The European Union's enlargement commissioner, Stefan Fuele, says the EU has contributed to the current conflict in Ukraine by "failing" to understand Russian President Vladimir Putin's past statements about the legacy of the U.S.S.R.
"We didn't take seriously the message that President Putin sent to us when he said a couple of years ago that the dissolution of the Soviet Union was the biggest catastrophe of the 20th century," said Fuele in an interview at RFE/RL's Prague headquarters.
"At the 2008 Bucharest NATO-Russia summit, I was in the room when Putin said Ukraine was an 'artificial country,'" Fuele added. "Half of us laughed, half of us didn't understand. But we do understand now. We're not laughing anymore."
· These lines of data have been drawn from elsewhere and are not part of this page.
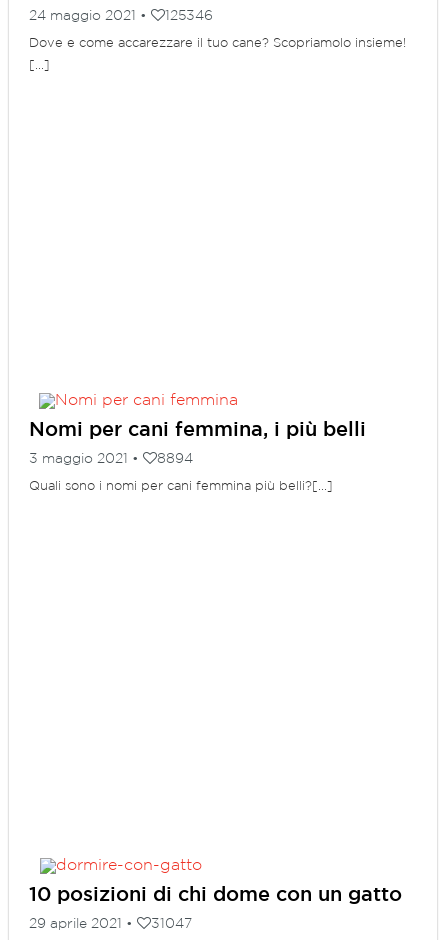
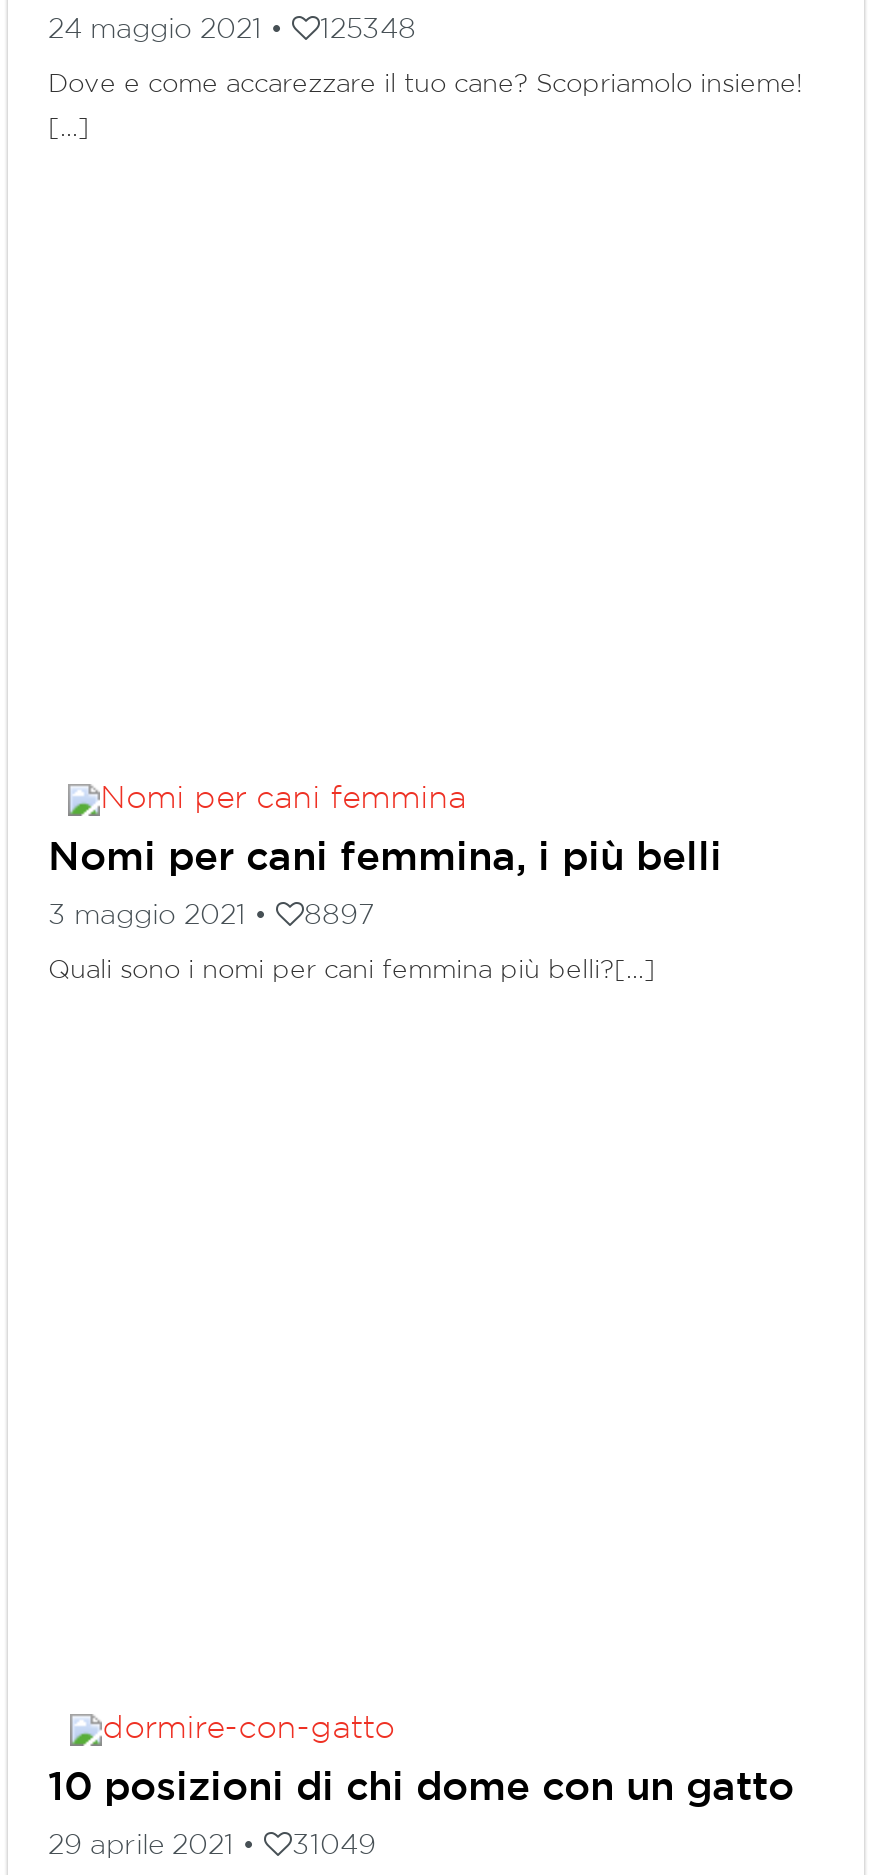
- 24 maggio 2021 • 125346
+ 24 maggio 2021 • 125348

- 3 maggio 2021 • 8894
+ 3 maggio 2021 • 8897

- 29 aprile 2021 • 31047
+ 29 aprile 2021 • 31049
The past few months have seen Russia reclaim the Crimean peninsula from Ukraine and support an armed separatist movement in Ukraine's Russian-speaking east. The conflict has already claimed dozens of lives, most recently in flashpoint Slovyansk, where at least three people died on May 2, including two Ukrainian pilots whose helicopters were shot down by separatists fighting for control of the eastern city.
Russia has also been linked to deadly violence in Ukraine's Euromaidan protests, which began after then President Viktor Yanukovych scuppered a key EU integration deal, under apparent pressure from Moscow.
Fuele, whose native Czech Republic this week marked the 10th anniversary of its accession to the European Union, says Brussels has failed to persuade Russia to look at European relations as "win-win," rather than a zero-sum game.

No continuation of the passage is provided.